On the other hand, American capitalism is based on economic competition. With all competition, there are winners and losers. Too often economic competition creates losers of children.
Children are vulnerable and cannot compete. They depend on adults to compete for them and often the adults fail them. Frequently, this failure is intergenerational, subjecting children, who later become adults, to a continual cycle of poverty, ignorance and abuse, making them forever economically disadvantaged.
With this in mind, Utah policymakers should shift priorities, efforts and resources to the children in three areas where government is already involved. These three areas are welfare, education and abuse prevention. Adults within these areas capture too much of government attention and resources, leaving consideration for the children secondary.
For example, the state welfare system primarily focuses on adults and their economic wellbeing. It is assumed that if adults are economically sustained, the children will be as well. Unfortunately, that is not the case for those who are intergenerationally welfare dependent. It is a fact that generations of children have been subjected to poverty because of welfare policies that focus primarily on adults, with too little regard for children.
Well over 30 percent of the welfare cases in Utah are made up of families with at least two generations of children. If Utah's children will be rescued from the intergenerational welfare failures of adults, the state needs to change course with its interventions. Continuing the present welfare system, the state unwittingly enables intergenerational poverty, furthering the economic condemnation and victimization of Utah's children.
In the Utah education system there is far too much focus and debate about what is best for adults and not enough on what is best for children. While adults bicker, Utah children's education achievement has declined to 41st in the nation, at the same time America's education achievements, measured internationally, has fallen to 14th in reading, 17th in science and 25th in math. In short, Utah is failing inside a failing national education system.
With these results, no one can argue that Utah's education policies and priorities are adequately focused on children. If Utah wants continual prosperity, its education policy priorities and resources need to better support the education interests and success of its children.
The true test of a virtuous society is how well it protects children from abuse. Any society that does not protect children from abuse condemns its children to lives of despair and dysfunction.
Utah ranks fifth among the worst states safeguarding children from abuse and neglect.

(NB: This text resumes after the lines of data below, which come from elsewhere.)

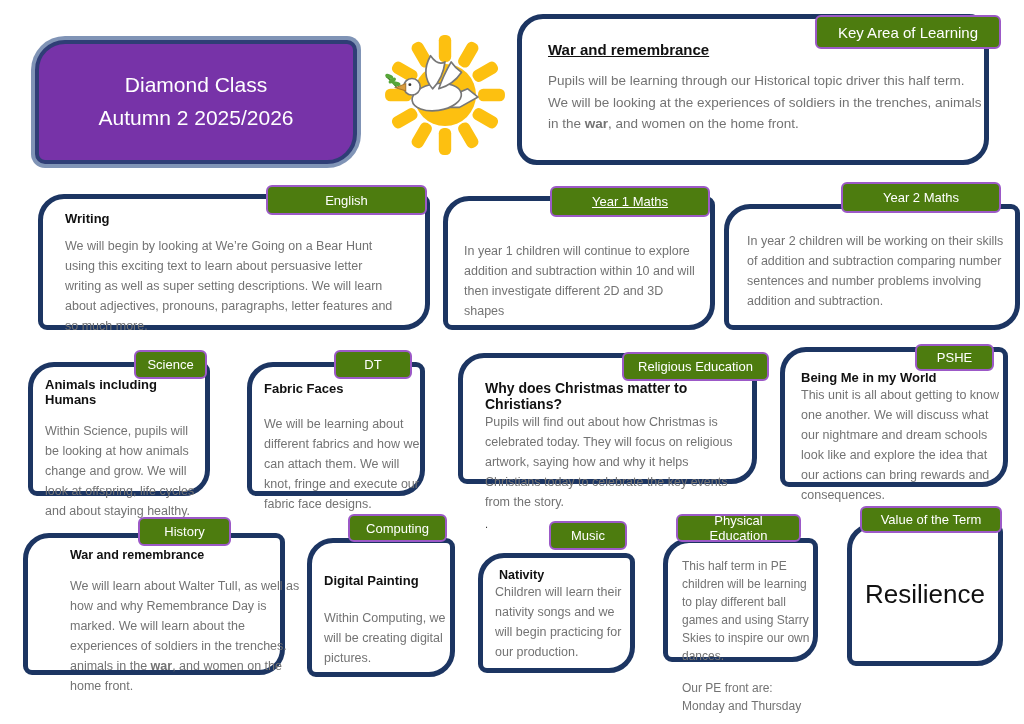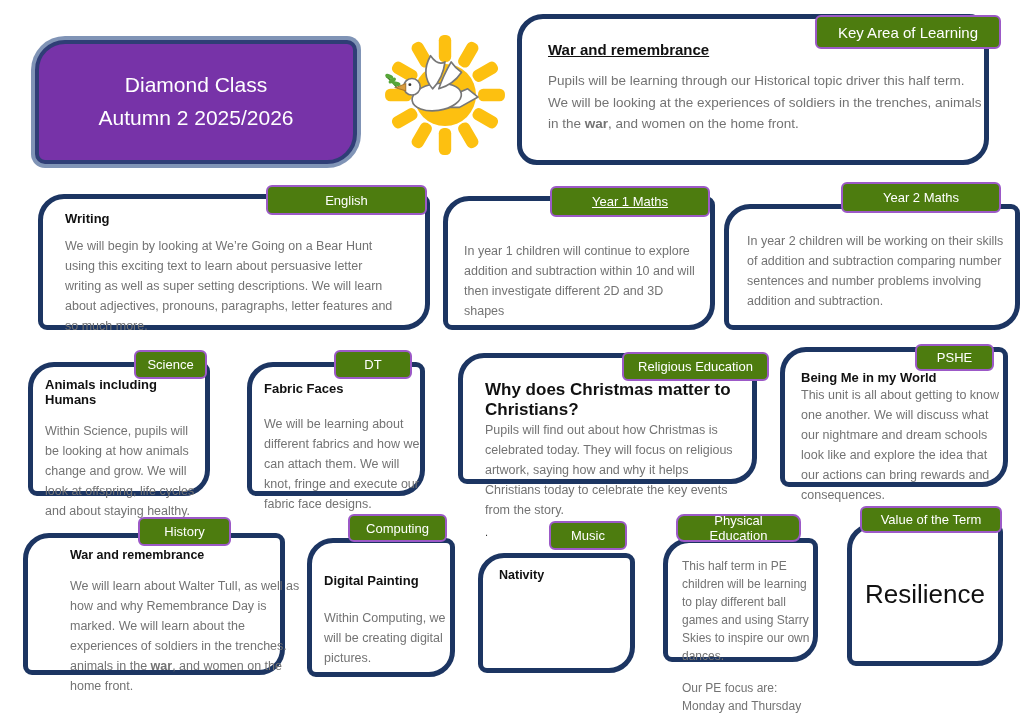--- a/index.html
+++ b/index.html
@@ -65,21 +65,21 @@
   .science p { width:158px; margin-top:14px; }
   
   .card.dt { left:247px; top:362px; width:178px; height:134px; }
   .dt .tab { top:-17px; right:8px; width:78px; height:29px; }
   .dt .inner { padding:14px 0 0 12px; }
   .dt p { width:158px; margin-top:18px; }
   
   .card.re { left:458px; top:353px; width:299px; height:131px; }
   .re .tab { top:-6px; right:-17px; width:147px; height:29px; }
   .re .inner { padding:22px 0 0 22px; }
-  .re h3 { font-size:17px; }
+  .re h3 { font-size:14px; }
   .re p { width:258px; }
   .re .dot { font-size:11px; color:#333; margin-top:6px; }
   
   .card.pshe { left:780px; top:347px; width:228px; height:140px; }
   .pshe .tab { top:-8px; right:9px; width:79px; height:27px; }
   .pshe .inner { padding:18px 0 0 16px; }
   .pshe p { width:200px; }
   
   .card.history { left:23px; top:533px; width:262px; height:142px;padding-left:28px; }
   .history .tab { top:-21px; left:110px; width:93px; height:29px; }
@@ -92,21 +92,21 @@
   .computing .inner { padding:30px 0 0 12px; }
   .computing p { width:126px; margin-top:20px; }
   
   .card.music { left:478px; top:553px; width:157px; height:120px; }
   .music .tab { top:-37px; left:66px; width:78px; height:29px; }
   .music .inner { padding:10px 0 0 12px; }
   .music h3 { padding-left:4px; font-size:12.5px; }
   .music p { width:136px; }
   
   .card.pe { left:663px; top:538px; width:155px; height:124px; }
-  .pe .tab { top:-29px; left:8px; width:125px; height:28px;border-radius:8px; }
+  .pe .tab { top:-29px; left:8px; width:125px; height:28px; }
   .pe .inner { padding:14px 0 0 14px; }
   .pe p { width:132px; font-size:12px; line-height:1.5; }
   .pe p + p { margin-top:14px; }
   
   .card.value { left:847px; top:523px; width:156px; height:143px; }
   .value .tab { top:-22px; right:-4px; width:142px; height:27px; }
   .value .inner { height:100%; display:flex; align-items:center; justify-content:center; }
   .value .big { font-size:26px; color:#111; }
 </style>
 </head>
@@ -233,28 +233,29 @@
     <div class="inner">
       <h3>Digital Painting</h3>
       <p>Within Computing, we will be creating digital pictures.</p>
     </div>
   </div>
 
   <div class="card music">
     <div class="tab">Music</div>
     <div class="inner">
       <h3>Nativity</h3>
+      <p>Children will learn their nativity songs and we will begin practicing for our production.</p>
     </div>
   </div>
 
   <div class="card pe">
     <div class="tab">Physical Education</div>
     <div class="inner">
       <p>This half term in PE children will be learning to play different ball games and using Starry Skies to inspire our own dances.</p>
-      <p><span>Our PE focus are:</span><br><span>Monday and Thursday</span></p>
+      <p><span>Our PE front are:</span><br><span>Monday and Thursday</span></p>
     </div>
   </div>
 
   <div class="card value">
     <div class="tab">Value of the Term</div>
     <div class="inner">
       <div class="big">Resilience</div>
     </div>
   </div>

It is very difficult for abused and neglected children to be healthy and whole enough to succeed in an economic system that demands the best of its participants.

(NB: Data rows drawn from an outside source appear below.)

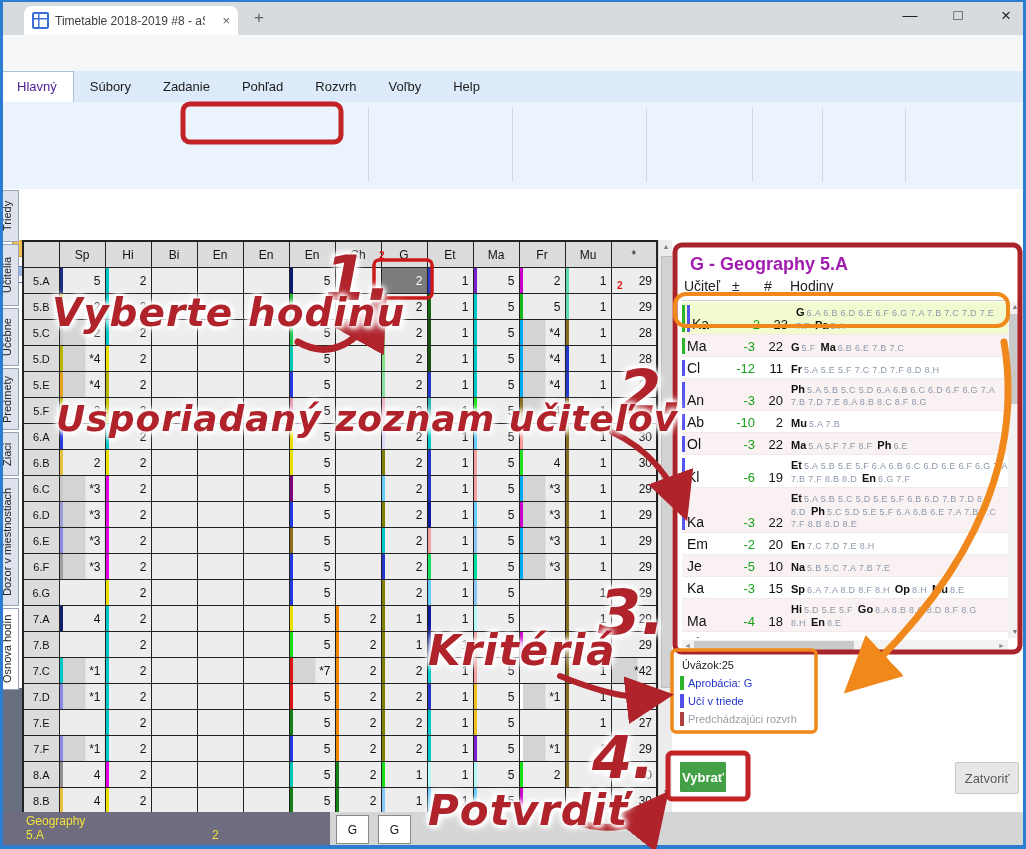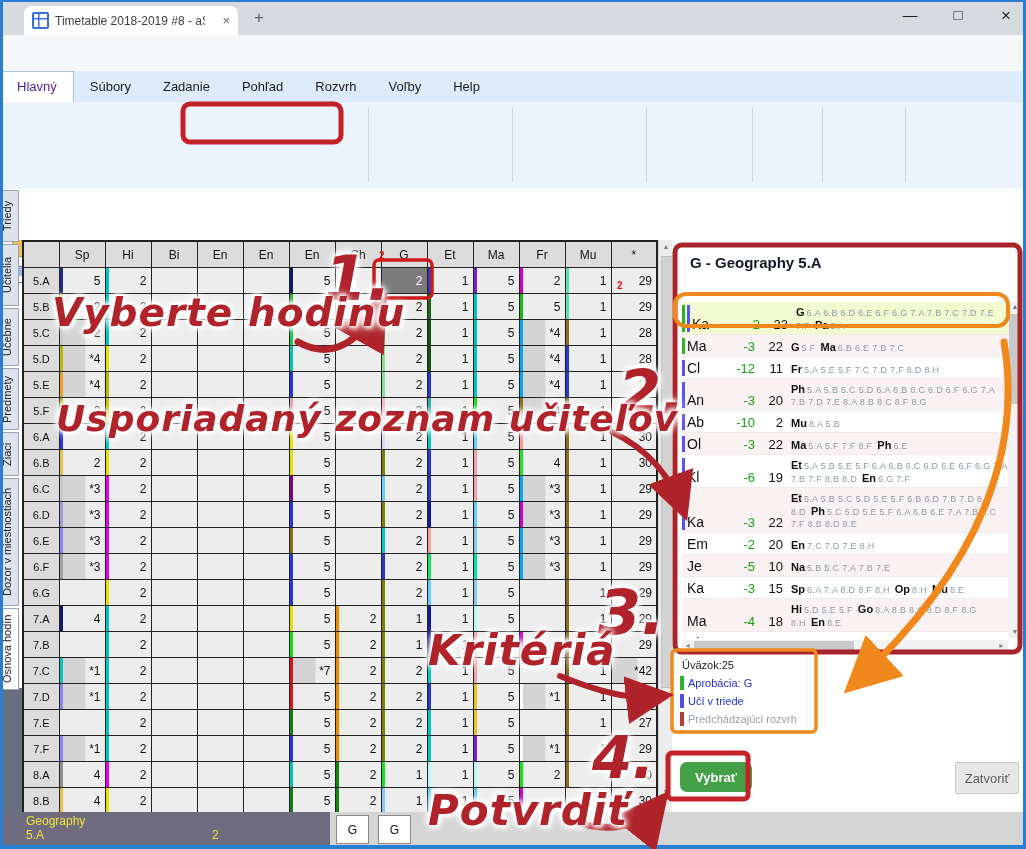--- a/index.html
+++ b/index.html
@@ -99,21 +99,21 @@
   #grid td .stripe{position:absolute;left:0;top:0;width:3px;height:100%;z-index:3;}
   #grid td.st{background:linear-gradient(to right,#d4d4d4 0 58%,#ededed 58%);}
   #grid td.sel{background:#7b7b7b;color:#fff;}
   #grid th.rl{font-size:11px;}
   
   #gscroll{position:absolute;left:658px;top:240px;width:14px;height:572px;background:#ececec;border-left:1px solid #d8d8d8;}
   #gscroll .thumb{position:absolute;left:2px;top:16px;width:10px;height:430px;background:#d2d2d2;border:1px solid #bdbdbd;}
   .sarr{position:absolute;left:0;width:14px;text-align:center;font-size:7px;color:#7a7a7a;}
   
   #panel{position:absolute;left:672px;top:240px;width:354px;height:572px;background:#fff;}
-  #panel-title{position:absolute;left:18px;top:14px;font-size:15px;font-weight:bold;color:#0f172a;}
+  #panel-title{position:absolute;left:18px;top:14px;font-size:18px;font-weight:bold;color:#a21caf;}
   #plist-head{position:absolute;left:10px;top:38px;width:326px;height:22px;border-bottom:1px solid #cfcfcf;font-size:14px;color:#222;}
   #plist-head span{position:absolute;top:0;}
   #teacher-list{position:absolute;left:10px;top:62px;width:326px;height:336px;overflow:hidden;}
   .trow{display:flex;align-items:flex-end;padding:3px 0 2px;border-bottom:1px solid #f2eaea;position:relative;}
   .trow.alt{background:#faf2f2;}
   .trow.hl{background:#f1fbcf;}
   .trow .bar{width:3px;align-self:stretch;margin-right:2px;flex:0 0 auto;}
   .tname{width:36px;font-size:14px;color:#111;flex:0 0 auto;}
   .tdiff{width:32px;font-size:13px;color:#18a018;text-align:right;margin-right:8px;flex:0 0 auto;}
   .tcount{width:20px;font-size:13px;color:#111;text-align:right;margin-right:8px;flex:0 0 auto;}
@@ -125,21 +125,21 @@
   #pvscroll .thumb{position:absolute;left:1px;top:12px;width:11px;height:90px;background:#c9c9c9;}
   #phscroll{position:absolute;left:10px;top:400px;width:326px;height:12px;background:#f2f2f2;}
   #phscroll .thumb{position:absolute;left:12px;top:1px;width:160px;height:10px;background:#c9c9c9;}
   .harr{position:absolute;top:2px;font-size:7px;color:#8a8a8a;}
   
   #criteria{position:absolute;left:8px;top:416px;width:200px;font-size:11px;line-height:18px;}
   .crit-load{color:#222;margin-left:2px;}
   .crit-item{display:flex;align-items:center;}
   .crit-item .cbar{width:4px;height:14px;margin-right:4px;flex:0 0 auto;}
   
-  #btn-vybrat{position:absolute;left:8px;top:522px;width:72px;height:30px;background:#43a047;border-radius:7px;color:#fff;font-size:13px;font-weight:bold;display:flex;align-items:center;justify-content:center;}
+  #btn-vybrat{position:absolute;left:8px;top:522px;width:46px;height:30px;background:#43a047;border-radius:1px;color:#fff;font-size:13px;font-weight:bold;display:flex;align-items:center;justify-content:center;}
   #btn-pzatvorit{position:absolute;left:283px;top:522px;width:62px;height:30px;background:#e7e7e7;border:1px solid #c6c6c6;border-radius:2px;color:#5a5a5a;font-size:13px;display:flex;align-items:center;justify-content:center;}
   
   #bottombar{position:absolute;left:0;top:812px;width:1026px;height:33px;background:#d5d5d5;}
   #bb-dark{position:absolute;left:0;top:0;width:330px;height:33px;background:#6e6c7e;color:#f2e23c;font-size:12px;}
   #bb-sub{position:absolute;left:26px;top:2px;}
   #bb-cls{position:absolute;left:26px;top:16px;}
   #bb-cnt{position:absolute;left:212px;top:16px;}
   .gbtn{position:absolute;top:3px;width:31px;height:27px;background:#fff;border:1px solid #8a8a8a;font-size:12px;color:#111;display:flex;align-items:center;justify-content:center;}
   #blueline{position:absolute;left:0;top:845px;width:1026px;height:4px;background:#2b7dd2;}
   
@@ -669,20 +669,26 @@
       </table>
   </div>
   <div id="gscroll">
     <span class="sarr" style="top:3px;">▲</span>
     <div class="thumb"></div>
     <span class="sarr" style="top:548px;">▼</span>
   </div>
 
   <div id="panel">
     <div id="panel-title">G - Geography   5.A</div>
+    <div id="plist-head">
+      <span style="left:2px;">Učiteľ</span>
+      <span style="left:50px;">±</span>
+      <span style="left:82px;">#</span>
+      <span style="left:108px;">Hodiny</span>
+    </div>
     <div id="teacher-list">
         <div class="trow hl">
           <span class="bar" style="background: rgb(43, 181, 43);"></span>
           <span class="bar" style="background: rgb(85, 85, 238);"></span>
           <span class="tname">Ka</span>
           <span class="tdiff">-2</span>
           <span class="tcount">23</span>
           <div class="thours"><b>G</b><span class="cls">6.A 6.B 6.D 6.E 6.F 6.G 7.A 7.B 7.C 7.D 7.E 7.F</span><b>Pa</b><span class="cls">5.A</span></div>
         </div>
         <div class="trow alt">
@@ -704,21 +710,21 @@
           <span class="tname">An</span>
           <span class="tdiff">-3</span>
           <span class="tcount">20</span>
           <div class="thours"><b>Ph</b><span class="cls">5.A 5.B 5.C 5.D 6.A 6.B 6.C 6.D 6.F 6.G 7.A 7.B 7.D 7.E 8.A 8.B 8.C 8.F 8.G</span></div>
         </div>
         <div class="trow">
           <span class="bar" style="background: rgb(85, 85, 238);"></span>
           <span class="tname">Ab</span>
           <span class="tdiff">-10</span>
           <span class="tcount">2</span>
-          <div class="thours"><b>Mu</b><span class="cls">8.A 5.B</span></div>
+          <div class="thours"><b>Mu</b><span class="cls">5.A 7.B</span></div>
         </div>
         <div class="trow alt">
           <span class="bar" style="background: rgb(85, 85, 238);"></span>
           <span class="tname">Ol</span>
           <span class="tdiff">-3</span>
           <span class="tcount">22</span>
           <div class="thours"><b>Ma</b><span class="cls">5.A 5.F 7.F 8.F</span><b>Ph</b><span class="cls">6.E</span></div>
         </div>
         <div class="trow">
           <span class="bar" style="background: rgb(85, 85, 238);"></span>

Not protecting children from abuse is the worst of societal sins, resulting not only in the emotional and psychological destruction of children, but of society itself. Utah can and must do better protecting its children.

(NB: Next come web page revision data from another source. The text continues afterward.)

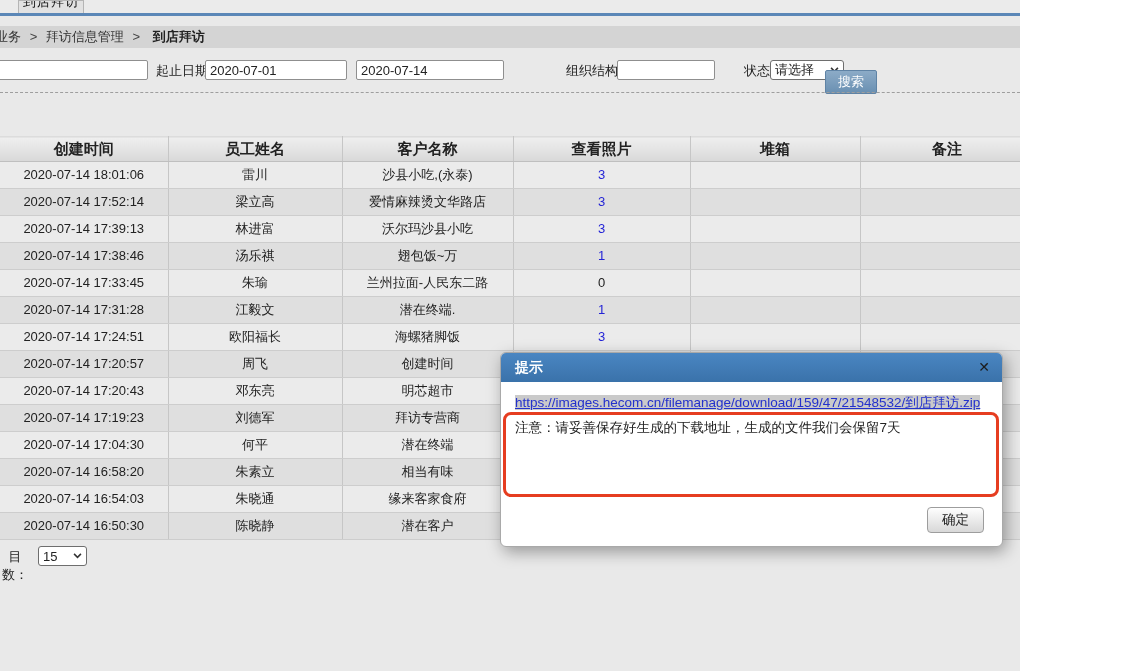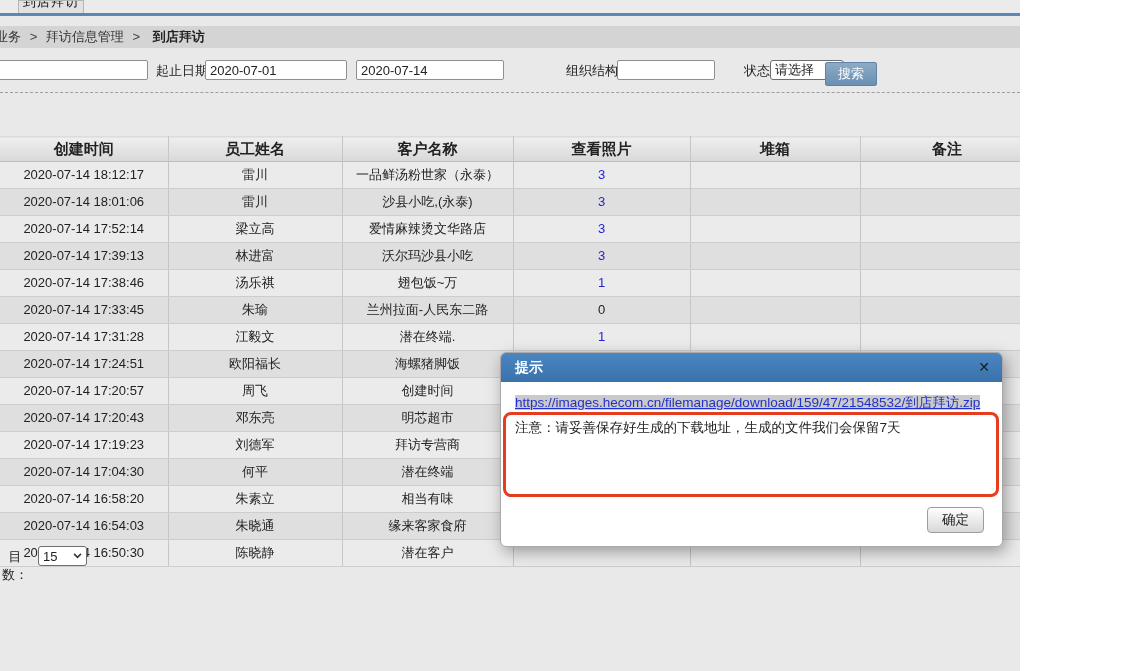--- a/index.html
+++ b/index.html
@@ -19,21 +19,21 @@
   .crumb-current{font-weight:bold;margin-left:4px;color:#222;}
 
   
   .filters{position:absolute;top:58px;left:0;right:0;height:28px;}
   .filters .lbl{position:absolute;top:0;height:26px;line-height:26px;color:#222;}
   .tinput{position:absolute;top:2px;height:18px;background:#fff;border:1px solid #8f8f8f;border-radius:2px;
           font:13px "Liberation Sans","DejaVu Sans",sans-serif;padding:0 4px;color:#222;box-sizing:content-box;}
   .selbox{position:absolute;top:2px;height:20px;background:#fff;border:1px solid #6e6e6e;border-radius:3px;
           display:flex;align-items:center;padding:0 4px;gap:16px;cursor:pointer;box-sizing:border-box;}
   .selbox svg{flex:none;}
-  .search-btn{position:absolute;top:4px;left:825px;width:52px;height:24px;border:1px solid #5f83a5;border-radius:2px;
+  .search-btn{position:absolute;top:12px;left:825px;width:52px;height:24px;border:1px solid #5f83a5;border-radius:2px;
           background:linear-gradient(#8cabc7,#6a90b2);color:#fff;font:13px "Liberation Sans","DejaVu Sans",sans-serif;
           cursor:pointer;}
   .dashline{position:absolute;top:92px;left:0;right:0;border-top:1px dashed #9e9e9e;}
 
   
   table.grid{position:absolute;top:136px;left:0;width:1034px;border-collapse:collapse;table-layout:fixed;}
   .grid th{height:22px;background:linear-gradient(#efefef,#d8d8d8);font-weight:bold;color:#222;font-size:15px;
            border-right:1px solid #c6c6c6;border-bottom:1px solid #bfbfbf;border-top:1px solid #dcdcdc;text-align:center;}
   .grid td{height:24px;line-height:24px;text-align:center;font-size:13px;color:#222;
            border-right:1px solid #c6c6c6;border-bottom:1px solid #cdcdcd;overflow:hidden;white-space:nowrap;}
@@ -118,28 +118,20 @@
           <th>创建时间</th>
           <th>员工姓名</th>
           <th>客户名称</th>
           <th>查看照片</th>
           <th>堆箱</th>
           <th>备注</th>
         </tr>
       </thead>
     <tbody>
         <tr>
-          <td>2020-07-14 18:12:17</td>
-          <td>雷川</td>
-          <td>一品鲜汤粉世家（永泰）</td>
-          <td><span class="photo-link">3</span></td>
-          <td></td>
-          <td></td>
-        </tr>
-        <tr>
           <td>2020-07-14 18:01:06</td>
           <td>雷川</td>
           <td>沙县小吃,(永泰)</td>
           <td><span class="photo-link">3</span></td>
           <td></td>
           <td></td>
         </tr>
         <tr>
           <td>2020-07-14 17:52:14</td>
           <td>梁立高</td>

All of us should pledge our efforts to stop the intergenerational cycle of poverty, declining education achievement and further abuse of our most vulnerable children. We need to vigorously shift our public policies to advance the economic and education wellbeing of children, while increasing protections against abuse.
We have an obligation to help children, particularly disadvantage children, to effectively compete within American capitalism and earn the full freedoms and opportunities associated with it. Utah can and should be the shining example on how to best prepare children for their futures.
Utah Sen. Stuart Reid (R) represents Davis and Weber counties.